January 2, 2024, Seattle, Washington – Sister Judy Byron, OP, long-time Board member, was the first recipient of the Mercy Housing Northwest (MHNW) Founding Communities Award presented during the organization’s Gala, Power of Home, held in Seattle.

The gala raised nearly $400,000 to support its Mercy Scholars Program to expand education to families in the affordable housing properties in the Seattle area. The event included a panel of people impacted by MHNW’s programs, including a recent college graduate who had lived in an MHNW home since age 2.

Recently, Sister Judy explained in an interview, MHNW had been “very cognizant” of the five local communities of Sisters who founded the organization in the 1990s: the Edmonds Dominican Sisters (who merged with the Adrian Dominican Sisters in 2003), the Sisters of the Holy Names of Jesus and Mary, the Sisters of Providence, the Tacoma Dominican Sisters, and the Sisters of St. Joseph of Peace.

Mercy Housing Northwest “decided to give annually a founder’s award to someone or to a group that’s been involved with it,” Sister Judy explained. “They decided to begin with me. I was honored and humbled.” Besides serving on the board, Sister Judy has helped facilitate grants to the organization. The grants include the Adrian Dominican Sisters’ Resilient Communities Initiative, which focuses on at-home, after-school programs for school-age children living in the housing units.

In her brief acceptance speech, Sister Judy said, she spoke of the history of MHNW. “The five communities, when we looked at the needs of our day in the early 1990s, were concerned about the families that were homeless, so we decided to develop affordable housing for families with small children. That was very ambitious for communities whose main ministries were healthcare and education.”

The Sisters in the five communities looked for organizations already involved in affordable housing and discovered Mercy Housing, Inc., founded in 1982 by Sister Timothy O’Roark, a Sister of Mercy of Omaha. “We affiliated with them and became one of their centers.” The other centers are Mercy Housing California, Lakefront, Mountain Plains, and Southeast.

In its 32 years, MHNW has established 55 housing properties throughout Washington and Idaho, providing homes for 5,000 families. However, the efforts of MHNW go beyond affordable housing. “We aren’t just giving people an apartment to live in,” Sister Judy said. “We’re giving them a home and helping them build a community where they can thrive.”

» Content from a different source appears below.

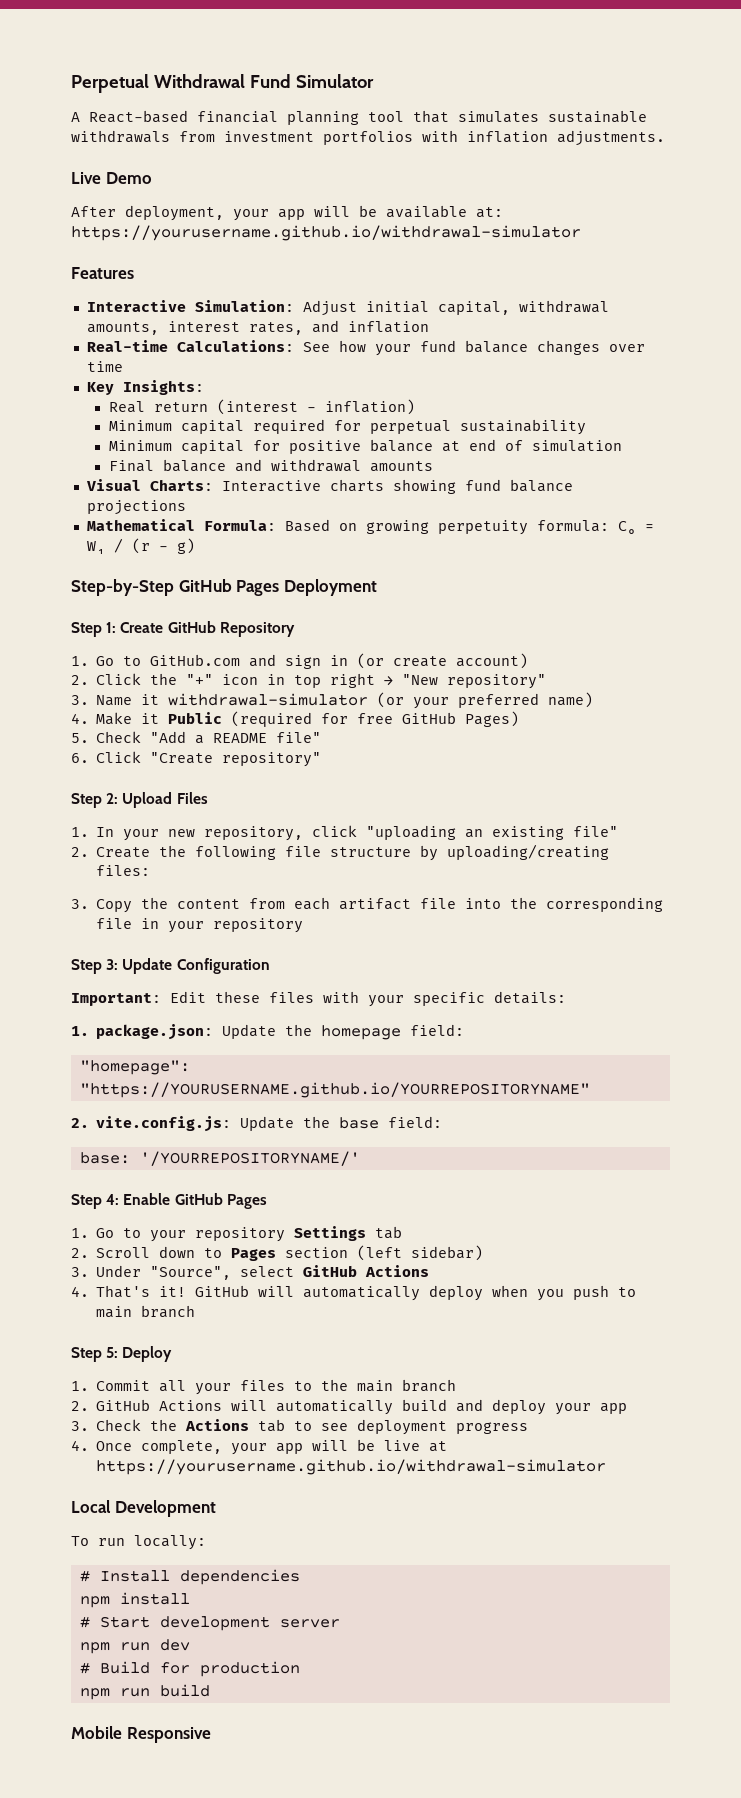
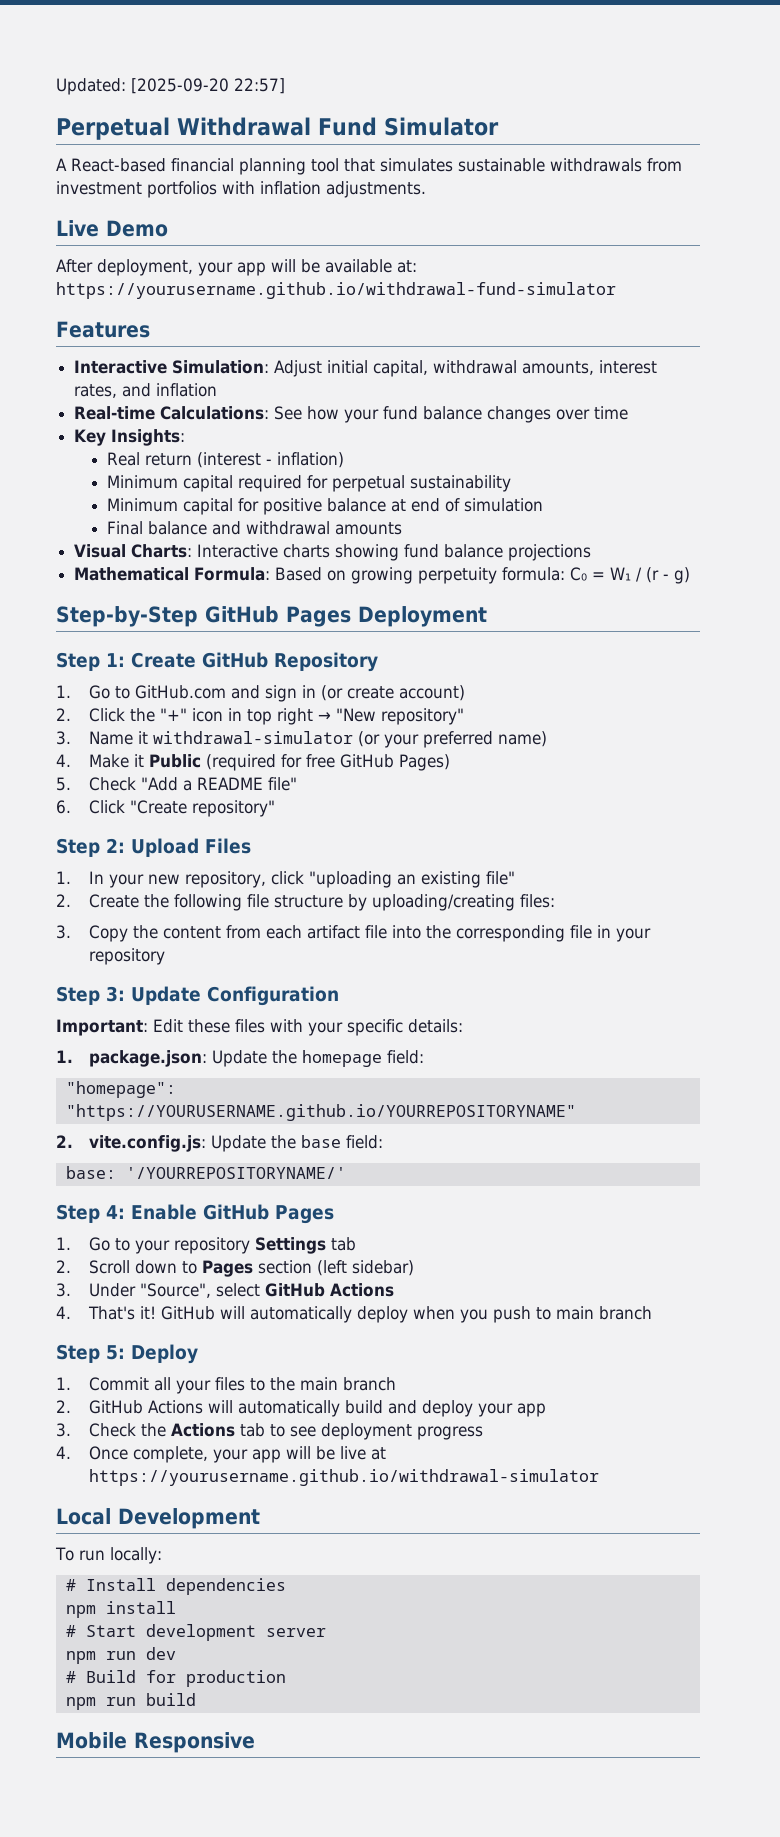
+ Updated: [2025-09-20 22:57]
- After deployment, your app will be available at: https://yourusername.github.io/withdrawal-simulator
+ After deployment, your app will be available at: https://yourusername.github.io/withdrawal-fund-simulator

MHNW offers optional residential services to families who want to participate in them: onsite educational programs and after-school programs for children, financial literacy programs, healthy food and exercise programs, job training, and help with citizenship and English language skills for immigrants.

The 32 years of MHNW affordable housing and resident services have produced stories of thousands of positively affected people. Sister Judy said one of her favorite stories is of a young woman who left a domestic violence shelter with her two children. She attended classes at a junior college and had a part-time job. “She said how important the after-school program was to her,” Sister Judy recalled. “When she got home, she knew that the kids had done their homework and had had a snack. She could focus on fixing dinner.” The woman eventually graduated, got a job, and moved out of the property – and then served as a member of the MHNW Board.

The work of MHNW has affected not only the families living in the housing community, but also people involved in its ministry. “Over the years, the people we’ve been able to attract to work with us have made it the success it is,” Sister Judy said. “The people who work with us share the mission as much as we do. They are really committed.” Many groups and individuals deserve the award, she said. “I’m happy to be the beginning, but there are many who will follow me.”